Eat Every 3 Hours for Stable Energy
July 16th, 2011 by admin | No Comments | Filed in UncategorizedWhen you are moving through a transformation stage, it
takes a lot of energy to navigate all the changes you are
facing. Successfully managing your energy is a must in high
change situations like these.
Eating smaller meals every 3 hours boosts your energy.
Additionally, it lowers your cholesterol, keeps your blood
sugar on an even keel and increases your metabolism –
helping your lose weight.
After you eat a meal, the food is broken down into sugar
which provides you with energy. It takes about 3 hours for
this process to be complete — for your blood sugar levels to
go up and then to fall.
If you want to keep your blood sugar levels even — supplying
you with the right amount of energy throughout the day — eat
a small meal every 3 hours and you will prevent the falling
blood sugar levels, and the sagging energy that comes from
the fluctuations of blood sugar. If you eat small meals every
3 hours you keep your blood sugar levels steady. When your
blood sugar levels are steady your energy and mood stay
steady and more balanced throughout the day.
It is easy to upset the balance of blood sugar — and thus
energy and mood — by skipping meals or waiting too long to
eat. When blood sugar levels are normal, you feel good and
energized. When blood sugar levels fall, your energy and
your mood drop. Eating a healthy diet every 3 hours helps to
positively alter your brain chemistry and stabilize your
moods.
When you eat a large meal every 5-6 hours, you provide a lot
of fuel all at once in your system — and set the stage for
more dramatic blood sugar imbalances. The excess energy
does not get used up and instead gets stored as fat. But
more frequent, smaller meals delivers your body adequate,
manageable amounts of fuel spread evenly over the course
of a day.
How to do it:
You can eat six equal sized smaller meals. (The simplest
way to get started is to take your normal, well balanced
breakfast, lunch and dinner and divide each in half, eating
half at regular meal times and half 3 hours later.)
Or
You can eat three smaller meals with three snacks
In the “Eating every 3 hours plan,” sit down in a relaxed,
pleasant environment every three hours and have some
combination of protein, high fiber complex carbohydrates,
healthy fats, vegetables, fruits, and whole grains. Then you
stop eating for 3 hours.
Eating smaller meals every 3 hours is not the same as
“grazing” throughout the day. Grazing throughout the day —
eating small amounts almost continuously throughout the
day — can actually lead to spikes in your blood sugar and
low energy and moods.
A meal or snack is composed of some combination of the
important food groups — protein, high fiber complex
carbohydrates, healthy fats, vegetables, fruit, and whole
grains.
The protein will help you stay alert and energized —
plus help you feel full.
The fiber will help you feel full.
The complex carbohydrates and whole grains will
digest slowly and deliver you a steady supply of energy for
the next 3 hour spurt.
The fat –which digests slowly will deliver you a
burst of energy long after you have eaten it.

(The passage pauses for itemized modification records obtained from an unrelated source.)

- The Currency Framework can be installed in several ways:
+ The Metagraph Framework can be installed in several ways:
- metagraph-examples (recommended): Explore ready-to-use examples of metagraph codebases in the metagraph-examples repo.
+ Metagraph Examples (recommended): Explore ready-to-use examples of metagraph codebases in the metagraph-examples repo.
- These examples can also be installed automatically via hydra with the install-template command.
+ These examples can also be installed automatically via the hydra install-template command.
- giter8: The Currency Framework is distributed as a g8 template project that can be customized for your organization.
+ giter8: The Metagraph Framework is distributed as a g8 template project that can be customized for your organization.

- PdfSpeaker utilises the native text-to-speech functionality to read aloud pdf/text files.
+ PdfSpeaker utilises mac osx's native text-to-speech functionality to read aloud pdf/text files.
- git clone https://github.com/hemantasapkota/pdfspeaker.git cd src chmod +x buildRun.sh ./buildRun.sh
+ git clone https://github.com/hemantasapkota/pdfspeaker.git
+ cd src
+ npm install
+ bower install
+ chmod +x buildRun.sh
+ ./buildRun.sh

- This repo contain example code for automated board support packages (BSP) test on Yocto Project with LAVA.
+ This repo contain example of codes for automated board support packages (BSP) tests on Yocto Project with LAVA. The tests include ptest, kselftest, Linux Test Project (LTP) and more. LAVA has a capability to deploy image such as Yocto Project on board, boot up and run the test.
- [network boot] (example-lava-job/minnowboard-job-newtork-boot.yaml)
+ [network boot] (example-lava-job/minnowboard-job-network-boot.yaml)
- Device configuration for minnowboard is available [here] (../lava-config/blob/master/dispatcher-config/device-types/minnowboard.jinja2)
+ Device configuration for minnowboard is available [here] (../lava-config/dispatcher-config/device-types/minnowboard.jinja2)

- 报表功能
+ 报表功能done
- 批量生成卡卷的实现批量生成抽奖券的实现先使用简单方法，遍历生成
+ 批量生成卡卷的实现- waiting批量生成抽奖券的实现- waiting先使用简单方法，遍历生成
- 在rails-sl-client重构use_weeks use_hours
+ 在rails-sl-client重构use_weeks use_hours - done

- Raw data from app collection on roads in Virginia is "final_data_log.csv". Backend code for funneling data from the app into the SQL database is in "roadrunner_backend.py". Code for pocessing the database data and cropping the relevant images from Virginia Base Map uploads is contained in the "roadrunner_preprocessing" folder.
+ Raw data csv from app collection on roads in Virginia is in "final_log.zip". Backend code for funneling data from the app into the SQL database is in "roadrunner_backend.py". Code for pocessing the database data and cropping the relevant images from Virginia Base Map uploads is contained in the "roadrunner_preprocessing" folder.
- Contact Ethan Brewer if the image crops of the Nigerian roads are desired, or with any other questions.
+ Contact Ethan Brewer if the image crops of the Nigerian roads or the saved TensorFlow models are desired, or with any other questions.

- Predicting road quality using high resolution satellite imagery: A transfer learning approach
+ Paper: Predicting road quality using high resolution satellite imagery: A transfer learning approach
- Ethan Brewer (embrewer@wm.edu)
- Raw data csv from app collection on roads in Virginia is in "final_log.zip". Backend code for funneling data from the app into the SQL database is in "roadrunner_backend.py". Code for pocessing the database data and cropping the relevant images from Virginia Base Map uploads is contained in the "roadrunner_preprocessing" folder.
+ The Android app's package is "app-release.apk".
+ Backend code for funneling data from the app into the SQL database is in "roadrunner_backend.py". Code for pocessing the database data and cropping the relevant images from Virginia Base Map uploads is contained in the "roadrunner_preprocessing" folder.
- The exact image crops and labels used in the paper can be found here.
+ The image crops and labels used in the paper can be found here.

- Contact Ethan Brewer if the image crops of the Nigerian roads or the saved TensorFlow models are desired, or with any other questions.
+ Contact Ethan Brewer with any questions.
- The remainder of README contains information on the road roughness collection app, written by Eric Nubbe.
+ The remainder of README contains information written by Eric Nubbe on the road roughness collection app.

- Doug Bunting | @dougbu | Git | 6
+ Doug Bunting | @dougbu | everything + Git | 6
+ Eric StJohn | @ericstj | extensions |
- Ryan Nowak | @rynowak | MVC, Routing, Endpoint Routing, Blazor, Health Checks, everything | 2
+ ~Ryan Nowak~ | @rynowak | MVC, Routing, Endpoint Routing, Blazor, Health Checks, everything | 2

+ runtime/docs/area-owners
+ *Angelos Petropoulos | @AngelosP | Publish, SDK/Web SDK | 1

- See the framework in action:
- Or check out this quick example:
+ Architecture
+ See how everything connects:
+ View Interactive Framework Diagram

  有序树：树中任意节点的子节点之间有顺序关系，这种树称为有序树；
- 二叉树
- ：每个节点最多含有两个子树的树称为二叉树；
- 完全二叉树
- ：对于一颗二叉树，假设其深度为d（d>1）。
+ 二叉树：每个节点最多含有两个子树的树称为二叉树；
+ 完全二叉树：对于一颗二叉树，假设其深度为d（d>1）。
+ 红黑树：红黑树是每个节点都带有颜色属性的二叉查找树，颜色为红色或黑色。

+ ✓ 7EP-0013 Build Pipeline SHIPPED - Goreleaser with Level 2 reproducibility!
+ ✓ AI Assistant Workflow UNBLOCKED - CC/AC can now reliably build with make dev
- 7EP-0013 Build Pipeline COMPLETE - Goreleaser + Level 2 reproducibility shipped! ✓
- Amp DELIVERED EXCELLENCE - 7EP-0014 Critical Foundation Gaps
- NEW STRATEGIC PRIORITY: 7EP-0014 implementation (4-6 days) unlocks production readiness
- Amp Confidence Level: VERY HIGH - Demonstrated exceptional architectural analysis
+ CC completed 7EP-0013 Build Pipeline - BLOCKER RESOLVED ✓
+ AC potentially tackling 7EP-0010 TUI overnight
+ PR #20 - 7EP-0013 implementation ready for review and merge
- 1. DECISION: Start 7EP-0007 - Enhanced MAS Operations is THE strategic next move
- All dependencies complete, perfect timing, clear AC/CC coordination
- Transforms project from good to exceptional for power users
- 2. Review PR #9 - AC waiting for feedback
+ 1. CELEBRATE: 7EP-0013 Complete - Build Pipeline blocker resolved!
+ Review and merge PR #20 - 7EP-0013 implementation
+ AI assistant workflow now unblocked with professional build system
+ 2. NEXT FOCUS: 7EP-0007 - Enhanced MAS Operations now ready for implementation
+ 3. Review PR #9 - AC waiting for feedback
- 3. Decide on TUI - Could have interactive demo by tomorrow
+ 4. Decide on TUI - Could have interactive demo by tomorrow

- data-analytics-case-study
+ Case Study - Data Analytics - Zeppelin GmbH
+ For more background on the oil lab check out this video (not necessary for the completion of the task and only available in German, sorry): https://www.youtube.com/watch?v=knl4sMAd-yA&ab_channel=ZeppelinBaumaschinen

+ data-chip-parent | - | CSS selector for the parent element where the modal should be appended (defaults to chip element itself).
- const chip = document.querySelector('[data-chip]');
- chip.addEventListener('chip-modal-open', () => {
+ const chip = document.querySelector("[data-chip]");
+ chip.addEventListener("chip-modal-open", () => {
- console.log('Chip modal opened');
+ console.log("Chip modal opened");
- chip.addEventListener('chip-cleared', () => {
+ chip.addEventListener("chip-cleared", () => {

The vegetables and fruit will help you feel energized
and full of pep.
When eating every 3 hours you have to be mindful of portion
control — you don’t want to increase your calories. Instead,
start eating normal portions — and even splitting a normal
portion into 2 meals. Supersize portions can often be split
up into 2 or even 3 meals.
Because you will be eating so frequently, you will need to
pay attention to quality eating. It helps to plan your meals
and snacks ahead of time. You can even go so far as to get
them ready ahead of time and place them in handy
containers.
After a week or so of eating every 3 hours you will
experience so much more energy and feel so much better
that any inconvenience or fear about changing will be
transformed into eager anticipation of the day’s culinary
delights.
Healthy snack suggestions:
Pistachios and a piece of fresh fruit
Cheery hazel nut butter on a piece of banana
Hard boiled egg and a spoonful of tabbouleh
Shrimp with cocktail sauce or salsa
Sliced turkey with veggies, grainy mustard and
tortilla
Ham wrapped around cooked asparagus
spears
Deviled egg and celery sticks
Diced ham and canned white beans drizzled with
olive oil and mustard
Slice of mozzarella cheese, tomatoes, basil drizzled
with olive oil and red wine vinegar
1/ 2 cup of ricotta cheese with berries
1/4 cup Roasted red pepper humus on 1/2 whole
wheat pita bread toasted
Cashew butter on apple slices
Nuts and dried fruit — trailmix
Canned salmon drizzled with lemon on rye
crackers
Yogurt with honey and sliced almonds
Guacamole with rice crackers or corn chips
Sliced tomato, grainy mustard, and low fat cheddar
cheese on whole grain bread, melted in the broiler
Hard boiled egg, 2 rye crisp crackers, 8 ounces of
tomato juice
1 cup of 1% milk or soymilk, and 1 whole grain
oatmeal raisin cookie
Cottage cheese or ricotta cheese dip with fresh
veggies
Mary Ann Copson is the creator of the Evenstar
Mood and Energy Management System for Women.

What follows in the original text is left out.